For one thing communalism is not uniformly spread all over the country though the Hindutva outfit would like it to be so. One should understand its origins. Essentially it has roots in the 19th century Hindu renaissance and it was mainly located in North West India and Bengal. It was essentially a movement of educated Hindu middle class. It had three components: 1. responding to the Christian missionary’s criticism against the ‘evils’ of Hinduism. They wanted to shed some ‘bad’ texts and practices and wanted jobs in the new Company Raj 2. It was pro-British and rabidly anti-Muslim. 3. The British played the ‘divide and rule’ policy. They made Persian as the language of the courts as it was already there since the Mughal time and naturally Muslims had more jobs in the new situation.

Communists should recognise this history and concentrate on making the rest of India communal tension free.

Lenin in his book, ‘State and Revolution’ urged comrades to read anarchist literature to have a good critic of the State. The idea was that comrades will understand that Socialism was only a phase in the development of history and the next stage will be anarchism! One might as well define anarchism as one goes along to avoid misunderstanding. Briefly: 1. Anarchists are opposed to all authority, 2. Anarchists believe in self- management within a local community on the basis of ‘a free association of free people’, and 3. The Anarchist community will federate with other communities also on the basis of ‘a free association of free people’.

What does it mean in practice?

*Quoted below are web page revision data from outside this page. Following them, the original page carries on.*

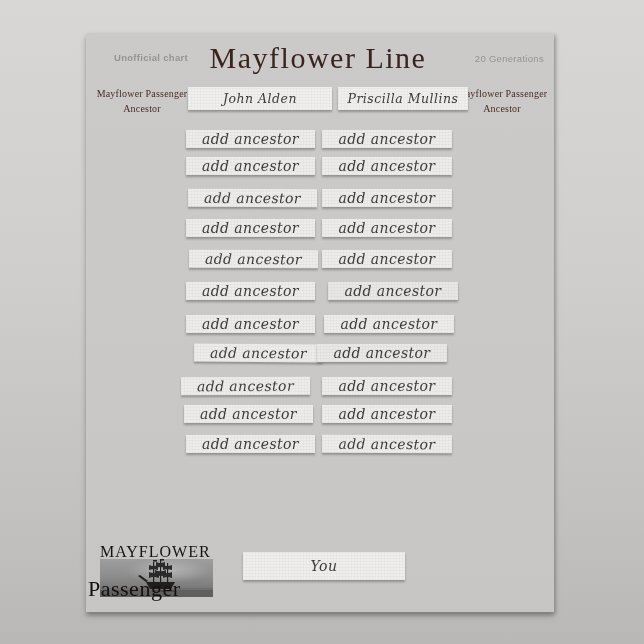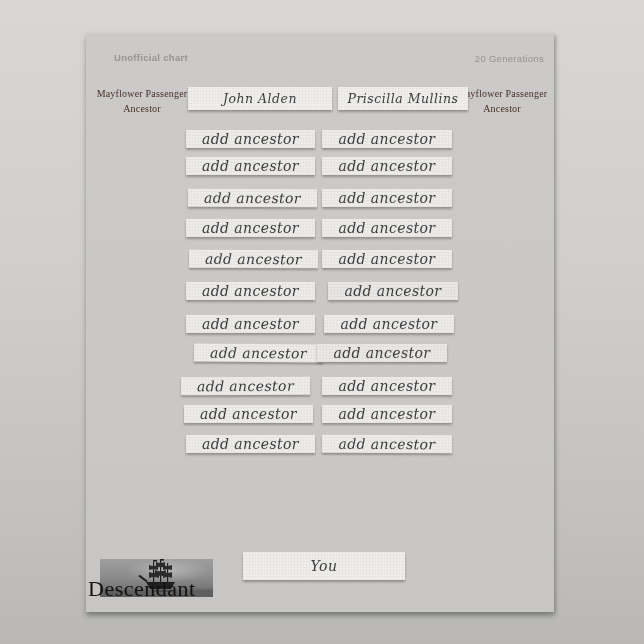"Mayflower Line" h1.title { html: none -> <h1>Mayflower Line</h1> }
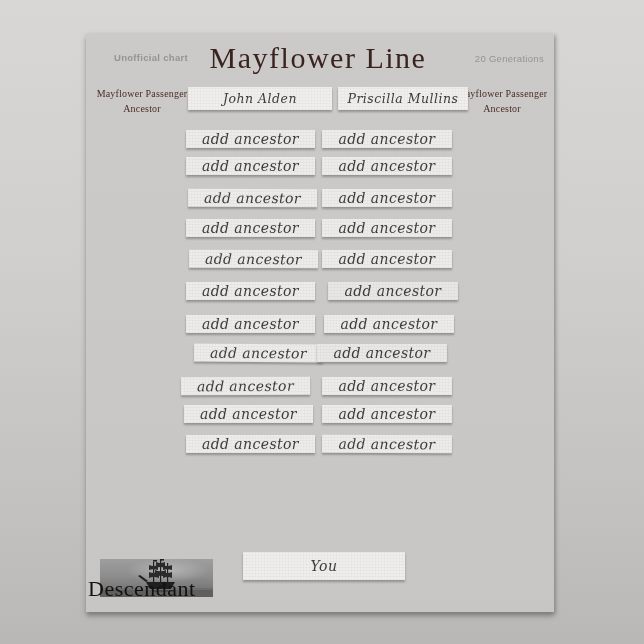"MAYFLOWER" div.logo-top { html: none -> <div>MAYFLOWER</div> }
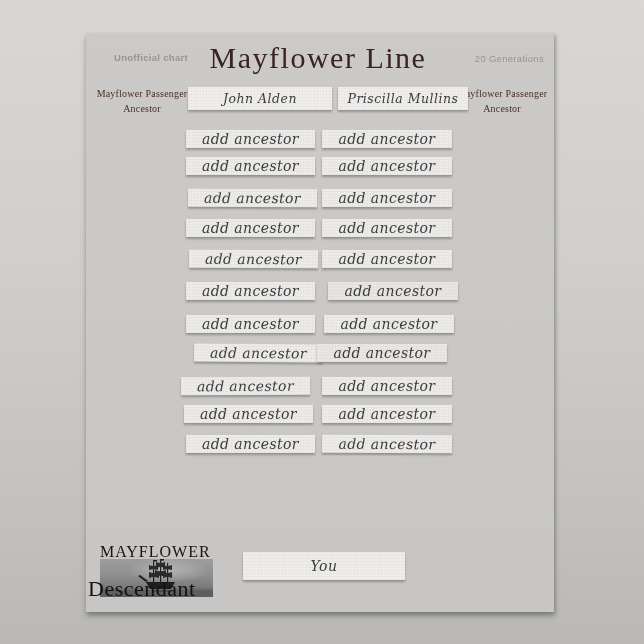"Descendant" div.logo-bottom { text: Descendant -> Passenger }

Communist organisations should implement ‘self-management’ in their organisations. Thus trade unions or peasant organisations in their structure and functioning should be ‘socialist’ and ‘democratic’ and not hierarchical copying the ruling class! There is an urgent need that the communist should drop their antipathy towards anarchism and treat it as part of their programme. Chomsky does this and many other progressives are doing this.

The world is going through a deep crisis. It is a global emergency and the capitalist system is on the verge of collapse and life on earth is endangered. This began with the 2008 financial meltdown and is exasperated by global warming and resource depletion. The capitalist response is the so-called ‘Fourth Industrial Revolution’. No mainstream political parties, including the communist parties have a proper alternative. They cannot get out of the agenda of industrialisation or development.

 There are a lot of independent groups who are talking and practising alternatives and asking for stopping the development projects and asking for de-growth.

Masses or people who have experienced the ill effects of these policies have been protesting for a long time. From the early seventies, in the wake of revolutionary movements that started in the late 60s the consciousness about the evils of development began to grow. One of the earliest was the Silent Valley Movement in the Palakkad district of Kerala. It was started in 1973 to save the Silent Valley Reserve Forest from being flooded by a hydroelectric project. Since then there have been movements in practically every state in India. For example, Koel Karo movements in Jharkhand, Narmada Bachao Andolan spread over three states, Niyamgiri movement in Odisha, and Save Western Ghats which also was spread over several states and so on. While in most cases the movements ‘failed’ to achieve their goals, they transformed millions of people in their attitude towards ‘development’. These movements have prepared grounds for the alternatives to emerge – organic farming, education, health care, water harvesting, local self sufficiency etc.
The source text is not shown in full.